• _Information provided_:
------------------------------------------------------------------------
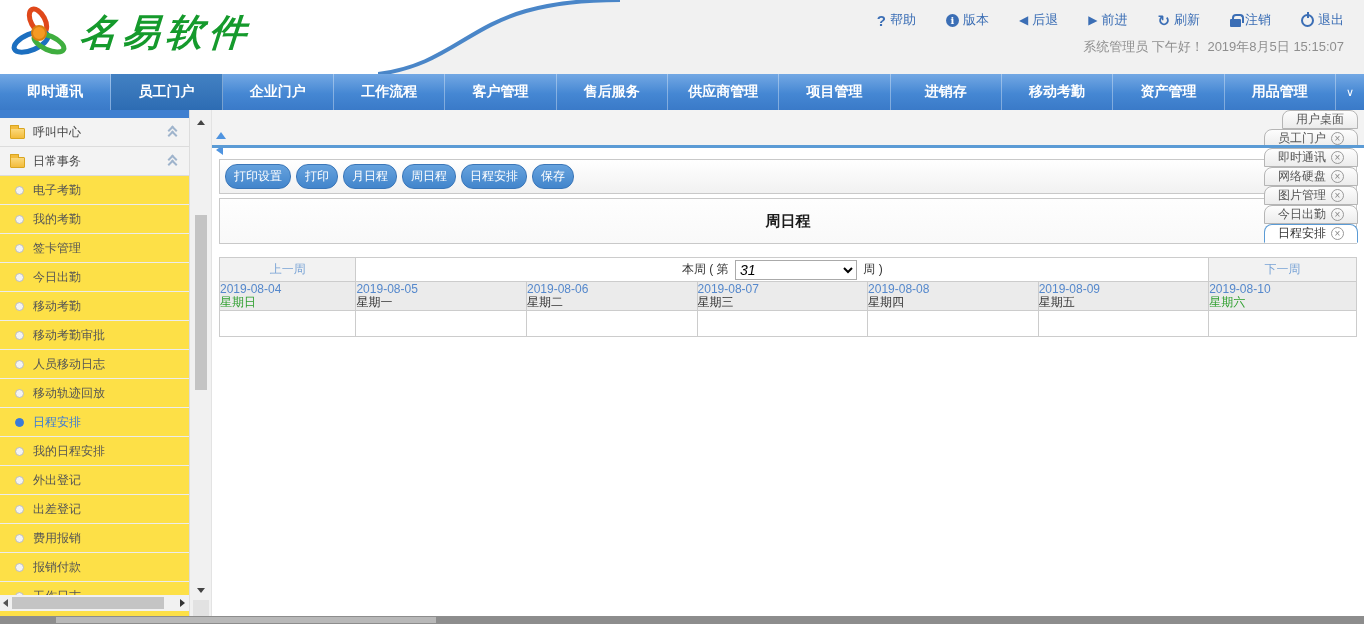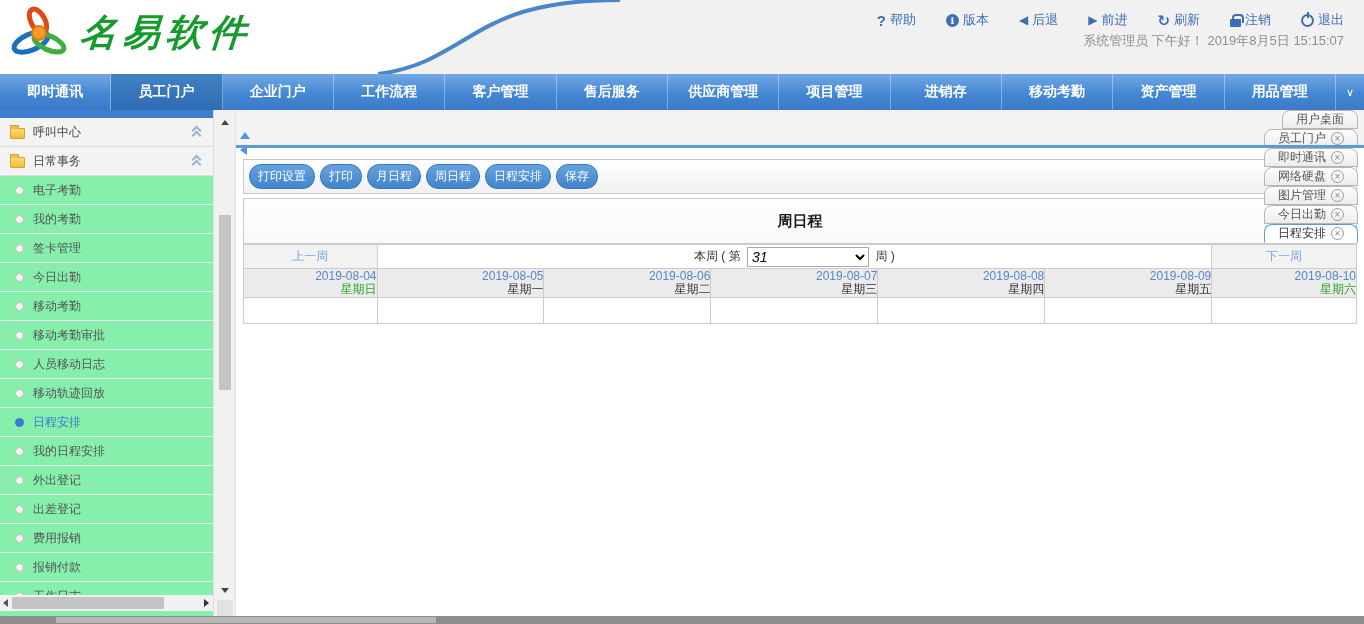--- a/index.html
+++ b/index.html
@@ -19,37 +19,37 @@
   .ic-help { font-weight:bold; font-size:15px; }
   .ic-info { display:inline-block; width:13px; height:13px; border-radius:50%; background:#3b6eb5; color:#fff;
              font-family:"DejaVu Serif",serif; font-weight:bold; font-size:10px; line-height:13px; text-align:center; }
   .ic-tri { font-size:12px; }
   .ic-refresh { font-weight:bold; font-size:15px; line-height:13px; }
   .ic-lock { position:relative; display:inline-block; width:11px; height:8px; background:#3b6eb5; border-radius:1px; margin-top:5px; }
   .ic-lock::before { content:""; position:absolute; left:1.5px; top:-5px; width:8px; height:7px;
                      border:2px solid #3b6eb5; border-bottom:none; border-radius:4px 4px 0 0; }
   .ic-power { position:relative; display:inline-block; width:13px; height:13px; border:2px solid #3b6eb5; border-radius:50%; }
   .ic-power::before { content:""; position:absolute; left:3.5px; top:-4px; width:2px; height:6px; background:#3b6eb5; }
-  .status-line { position:absolute; top:32px; right:20px; color:#8f8f8f; font-size:13px; z-index:6; }
+  .status-line { position:absolute; top:38px; right:20px; color:#8f8f8f; font-size:13px; z-index:6; }
 
   
   .nav { position:absolute; top:74px; left:0; right:0; height:36px; display:flex; z-index:4;
          background:linear-gradient(#73a8e4,#4587d3 55%,#3a7ac8); }
   .nav-item { flex:1; display:flex; align-items:center; justify-content:center; color:#fff; font-size:14px;
               font-weight:bold; cursor:pointer; border-right:1px solid rgba(255,255,255,.35); white-space:nowrap; }
   .nav-item:last-of-type { border-right:none; }
   .nav-item.active { margin-top:-12px; padding-top:12px; border-radius:6px 6px 0 0;
                      background:linear-gradient(#4a88c8,#2d6cb3); }
   .nav-more { flex:0 0 28px; display:flex; align-items:center; justify-content:center; color:#fff; font-size:11px; cursor:pointer; }
 
   
   .main-row { position:absolute; top:110px; left:0; right:0; bottom:8px; display:flex; }
 
   
-  .sidebar { position:relative; width:214px; background:#86efac; border-right:1px solid #ddd; overflow:hidden; }
+  .sidebar { position:relative; width:190px; background:#fde047; border-right:1px solid #ddd; overflow:hidden; }
   .sidebar-strip { height:8px; background:#3f7fd0; }
   .side-group { height:29px; background:#f3f3f3; border-bottom:1px solid #dcdcdc; display:flex; align-items:center;
                 padding:0 10px; gap:8px; color:#444; cursor:pointer; }
   .side-group .grow { flex:1; }
   .folder { position:relative; width:15px; height:11px; background:linear-gradient(#fbd97c,#f3bc3c);
             border:1px solid #d9a520; border-radius:1px; margin-top:2px; }
   .folder::before { content:""; position:absolute; left:-1px; top:-4px; width:7px; height:3px;
                     background:#f3bc3c; border:1px solid #d9a520; border-bottom:none; border-radius:1px 1px 0 0; }
   .chev2 { position:relative; width:11px; height:10px; }
   .chev2 i { position:absolute; left:1px; width:7px; height:7px; border-left:2px solid #9fb4cc; border-top:2px solid #9fb4cc;
@@ -89,26 +89,26 @@
   .tab-line { height:3px; background:#5b9bd5; position:relative; z-index:1; }
 
   .content { padding:11px 7px 0 7px; }
   .toolbar-panel { border:1px solid #c9c9c9; background:linear-gradient(#ffffff,#f1f1f1); padding:4px 5px; display:flex; gap:5px; }
   .tb-btn { background:linear-gradient(#66a2dd,#4285cc); border:1px solid #3a76b8; border-radius:12px;
             color:#fff; font-size:12px; padding:3px 8px; cursor:pointer; white-space:nowrap; }
   .title-panel { border:1px solid #c9c9c9; margin-top:4px; height:46px; display:flex; align-items:center;
                  justify-content:center; background:linear-gradient(#fefefe,#f9f9f9); }
   .sched-title { font-size:15px; font-weight:bold; color:#1a1a1a; }
 
-  table.week { width:100%; border-collapse:collapse; table-layout:fixed; }
+  table.week { width:100%; margin-top:13px; border-collapse:collapse; table-layout:fixed; }
   table.week td { border:1px solid #ccc; font-size:12px; }
   .wn-side { background:#f2f2f2; text-align:center; height:24px; color:#7aa4d6; cursor:pointer; }
   .wn-mid { text-align:center; height:24px; background:#fff; color:#333; }
   .wn-mid select { width:122px; height:20px; font-size:14px; border:1px solid #aaa; background:#fff; vertical-align:middle; margin:0 3px;font-style:italic; }
-  .day-head { background:#ebebeb; text-align:right; height:28px; padding:1px 0; line-height:13px; }
+  .day-head { background:#ebebeb; text-align:left; height:28px; padding:1px 0; line-height:13px; }
   .d-date { color:#5588cc; }
   .d-wd { color:#333; }
   .d-wd.weekend { color:#2fa02f; }
   .slot-row td { height:26px; background:#fff; cursor:pointer; }
 
   
   .bottom-scroll { position:absolute; left:0; right:0; bottom:0; height:8px; background:#8d8d8d; }
   .bottom-scroll .thumb { position:absolute; left:56px; top:1px; width:380px; height:6px; background:#b8b8b8; }
 </style>
 </head>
------------------------------------------------------------------------
• _Aim of the task_: Begin at the first line of the records. Print every line through the one containing "border:2px solid #3b6eb5; border-bottom:none;" exactly, but skip the pictures.

• _Result of this task_:
--- a/index.html
+++ b/index.html
@@ -19,37 +19,37 @@
   .ic-help { font-weight:bold; font-size:15px; }
   .ic-info { display:inline-block; width:13px; height:13px; border-radius:50%; background:#3b6eb5; color:#fff;
              font-family:"DejaVu Serif",serif; font-weight:bold; font-size:10px; line-height:13px; text-align:center; }
   .ic-tri { font-size:12px; }
   .ic-refresh { font-weight:bold; font-size:15px; line-height:13px; }
   .ic-lock { position:relative; display:inline-block; width:11px; height:8px; background:#3b6eb5; border-radius:1px; margin-top:5px; }
   .ic-lock::before { content:""; position:absolute; left:1.5px; top:-5px; width:8px; height:7px;
                      border:2px solid #3b6eb5; border-bottom:none; border-radius:4px 4px 0 0; }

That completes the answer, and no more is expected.